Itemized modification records
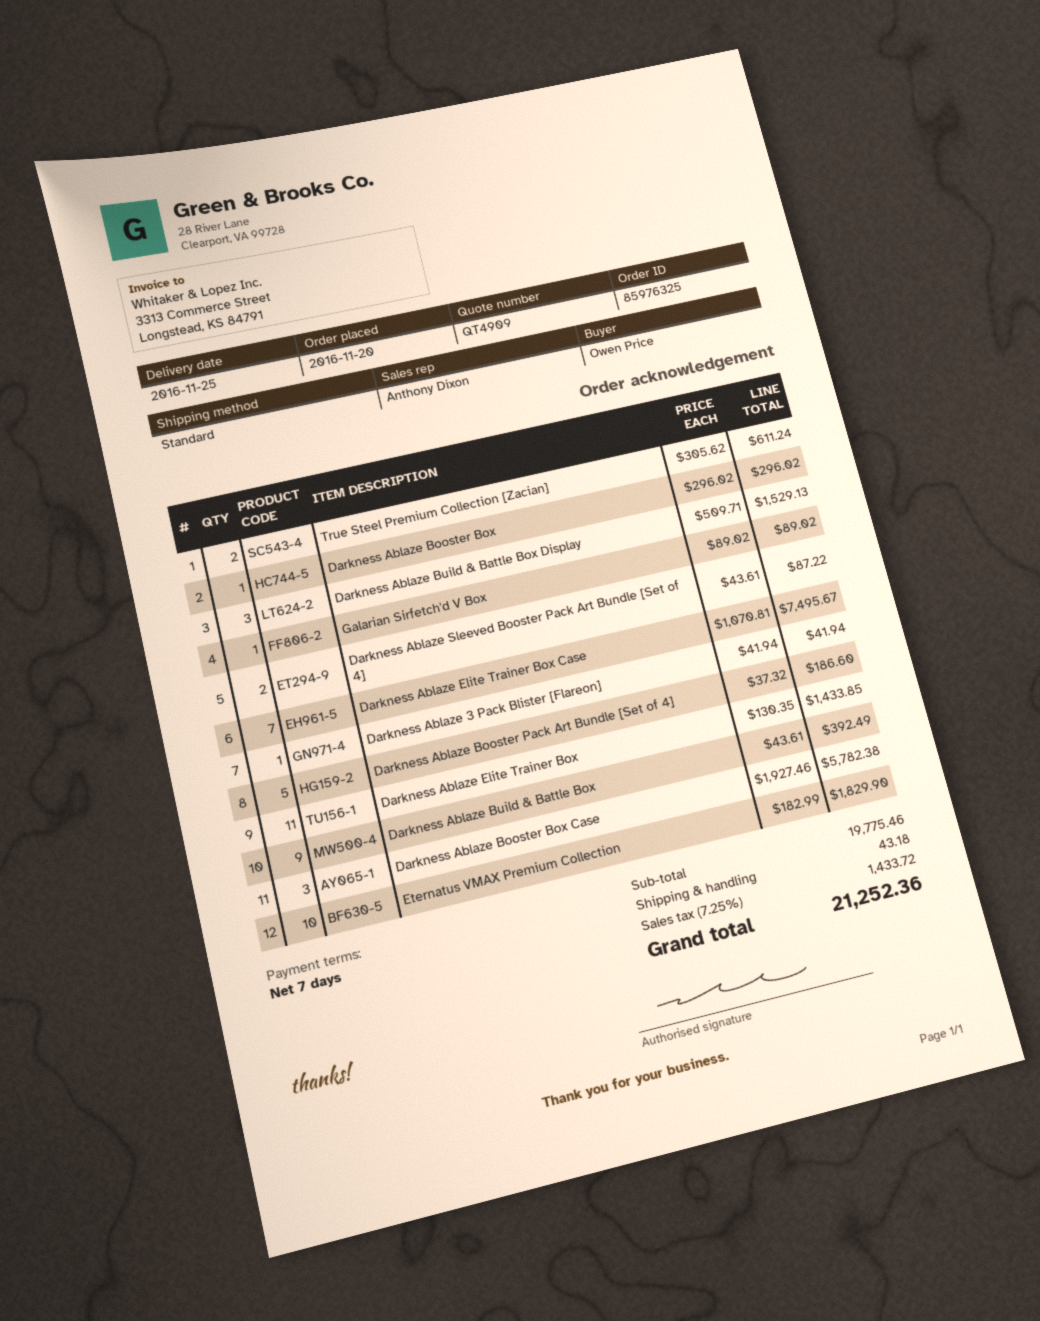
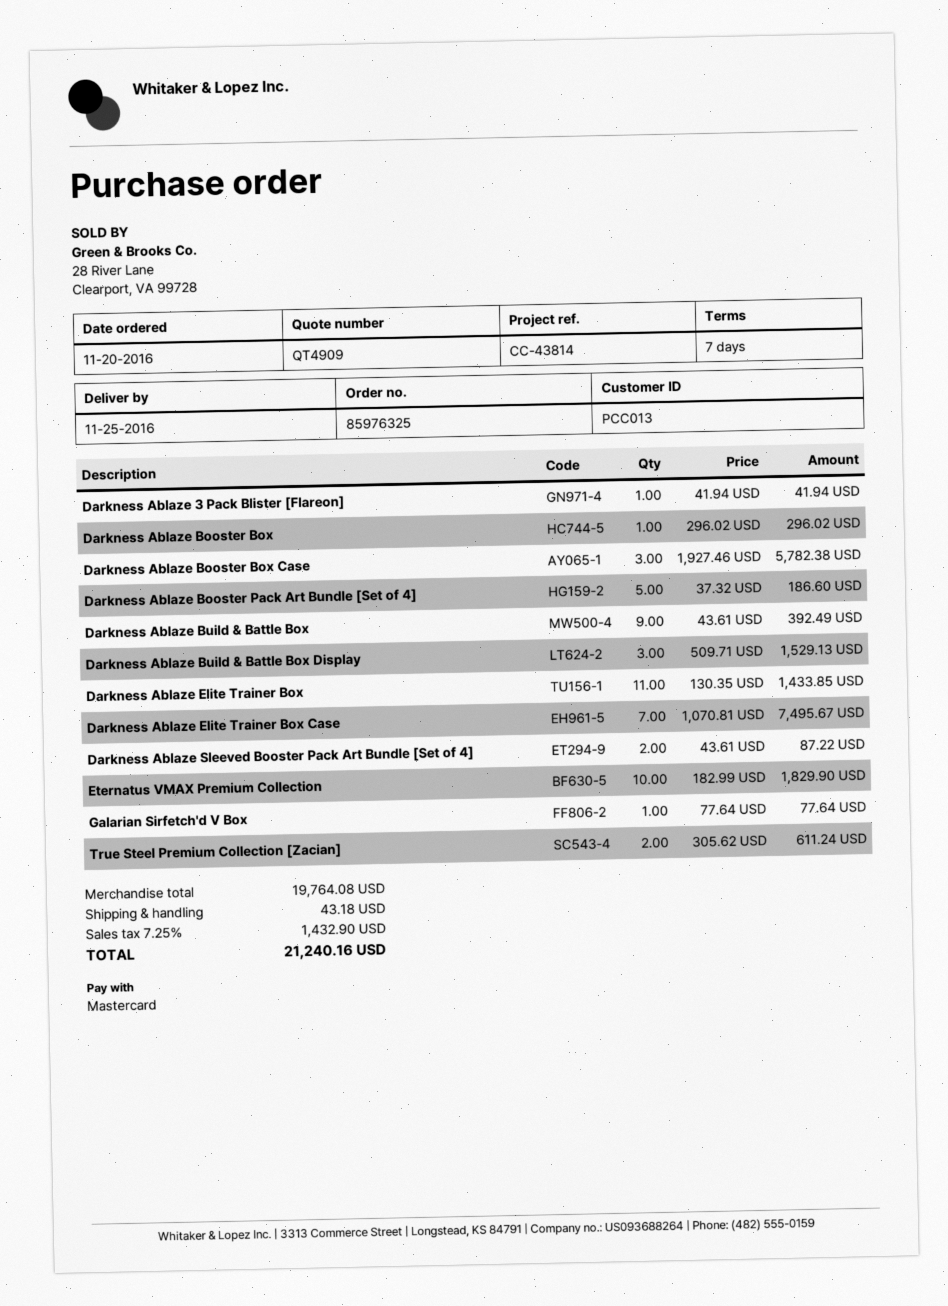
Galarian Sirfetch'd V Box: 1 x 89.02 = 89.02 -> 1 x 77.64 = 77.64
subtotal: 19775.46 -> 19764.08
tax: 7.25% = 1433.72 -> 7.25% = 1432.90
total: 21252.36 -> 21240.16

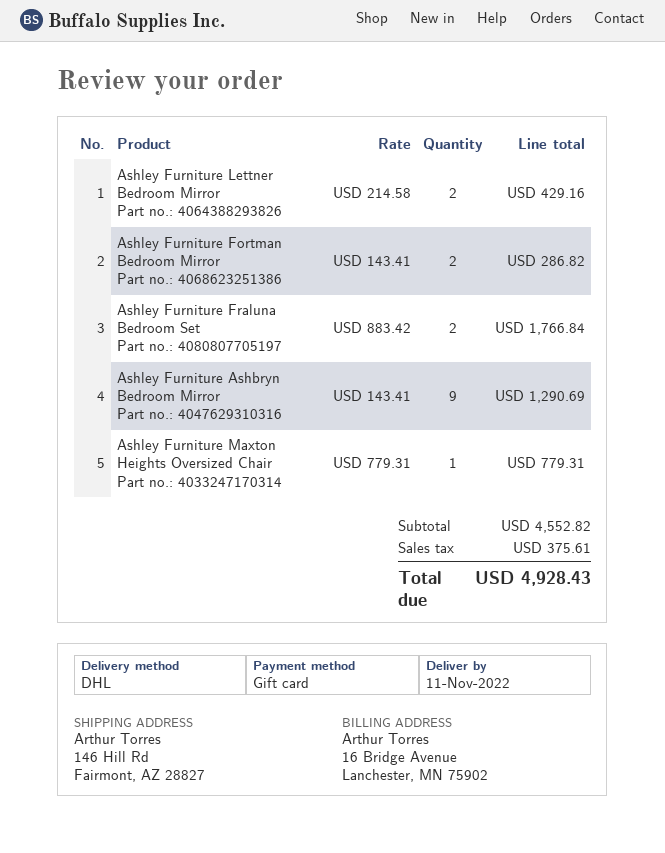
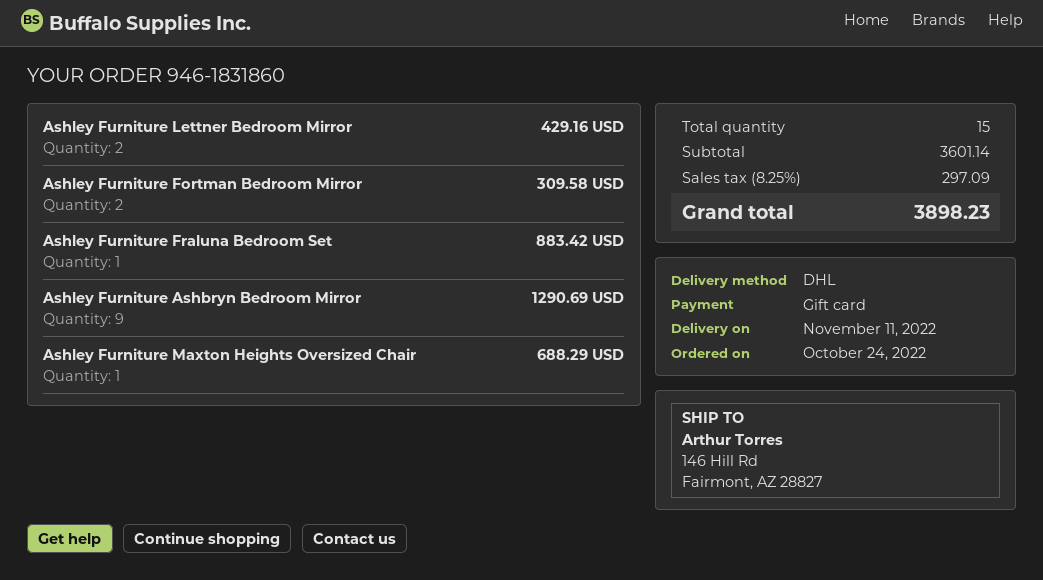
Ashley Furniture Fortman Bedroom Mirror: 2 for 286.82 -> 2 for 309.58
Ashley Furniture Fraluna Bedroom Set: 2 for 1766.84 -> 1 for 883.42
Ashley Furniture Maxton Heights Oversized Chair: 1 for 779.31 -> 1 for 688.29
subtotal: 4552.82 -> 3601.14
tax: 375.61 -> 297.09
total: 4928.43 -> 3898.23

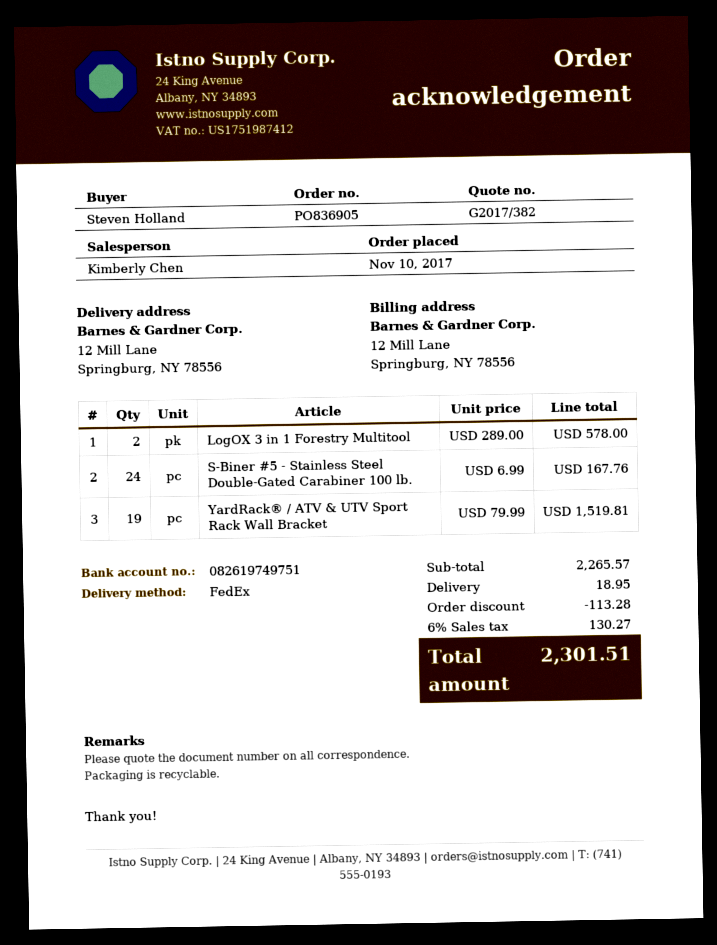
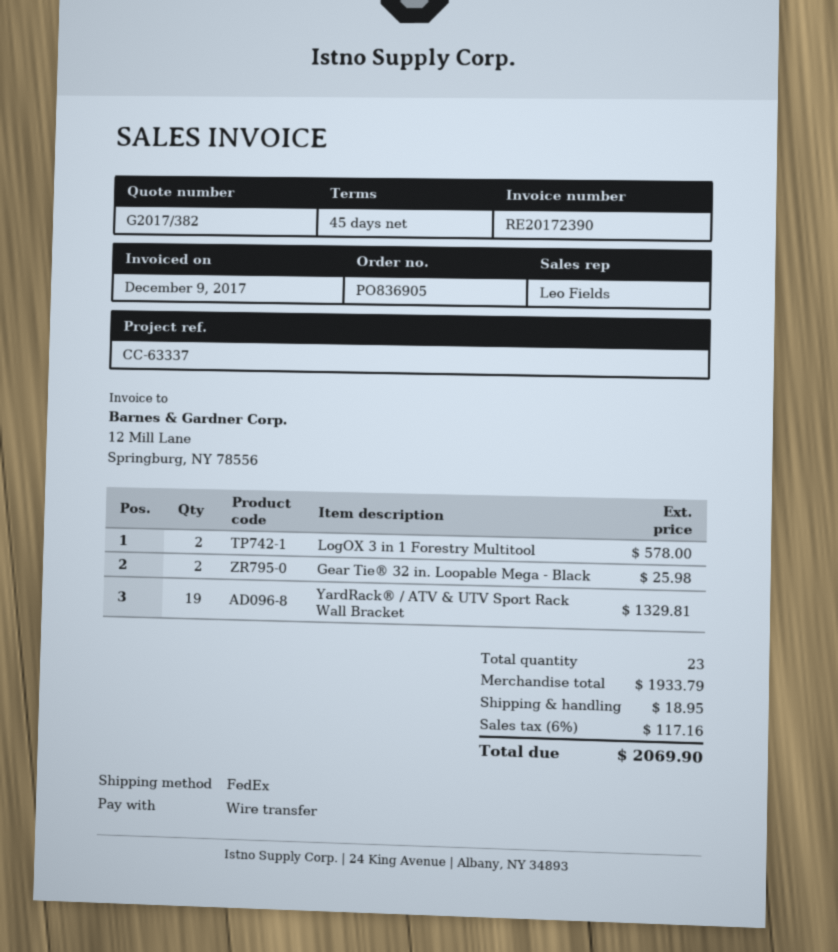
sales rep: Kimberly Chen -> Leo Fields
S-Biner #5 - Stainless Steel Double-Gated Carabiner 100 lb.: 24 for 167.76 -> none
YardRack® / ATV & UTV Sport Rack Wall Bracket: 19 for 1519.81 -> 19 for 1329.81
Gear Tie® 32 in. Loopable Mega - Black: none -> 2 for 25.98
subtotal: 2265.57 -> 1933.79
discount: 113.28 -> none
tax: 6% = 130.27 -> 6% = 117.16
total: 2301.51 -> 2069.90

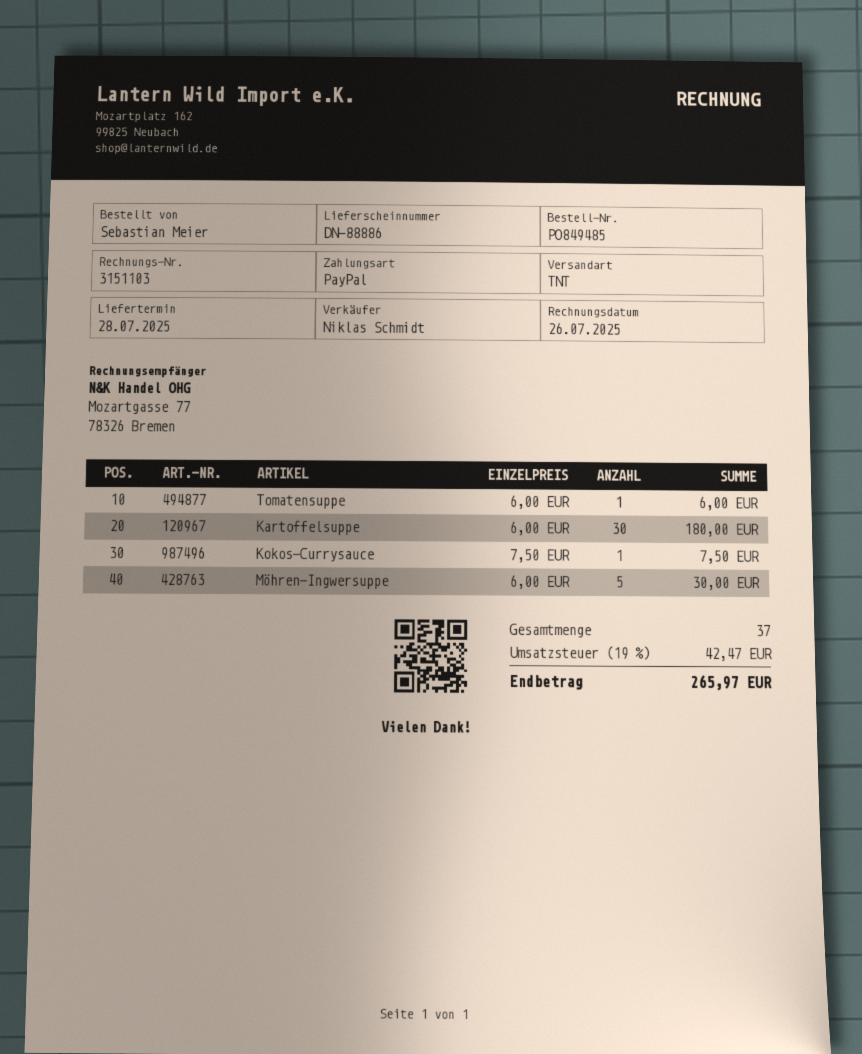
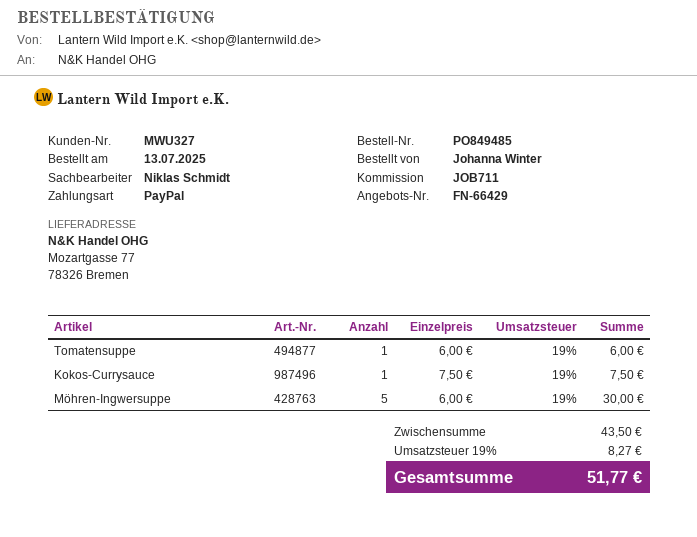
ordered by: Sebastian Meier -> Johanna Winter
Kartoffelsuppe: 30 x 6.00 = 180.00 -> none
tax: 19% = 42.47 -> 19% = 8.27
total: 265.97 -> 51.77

DIRECTIONS FOR THIS TASK: Starting where a line contains "YardRack® / ATV" and finishing at the last line above, set down every line exactly as it reads, with no pictures.

OUTPUT FOR THIS EXERCISE:
YardRack® / ATV & UTV Sport Rack Wall Bracket: 19 for 1519.81 -> 19 for 1329.81
Gear Tie® 32 in. Loopable Mega - Black: none -> 2 for 25.98
subtotal: 2265.57 -> 1933.79
discount: 113.28 -> none
tax: 6% = 130.27 -> 6% = 117.16
total: 2301.51 -> 2069.90

ordered by: Sebastian Meier -> Johanna Winter
Kartoffelsuppe: 30 x 6.00 = 180.00 -> none
tax: 19% = 42.47 -> 19% = 8.27
total: 265.97 -> 51.77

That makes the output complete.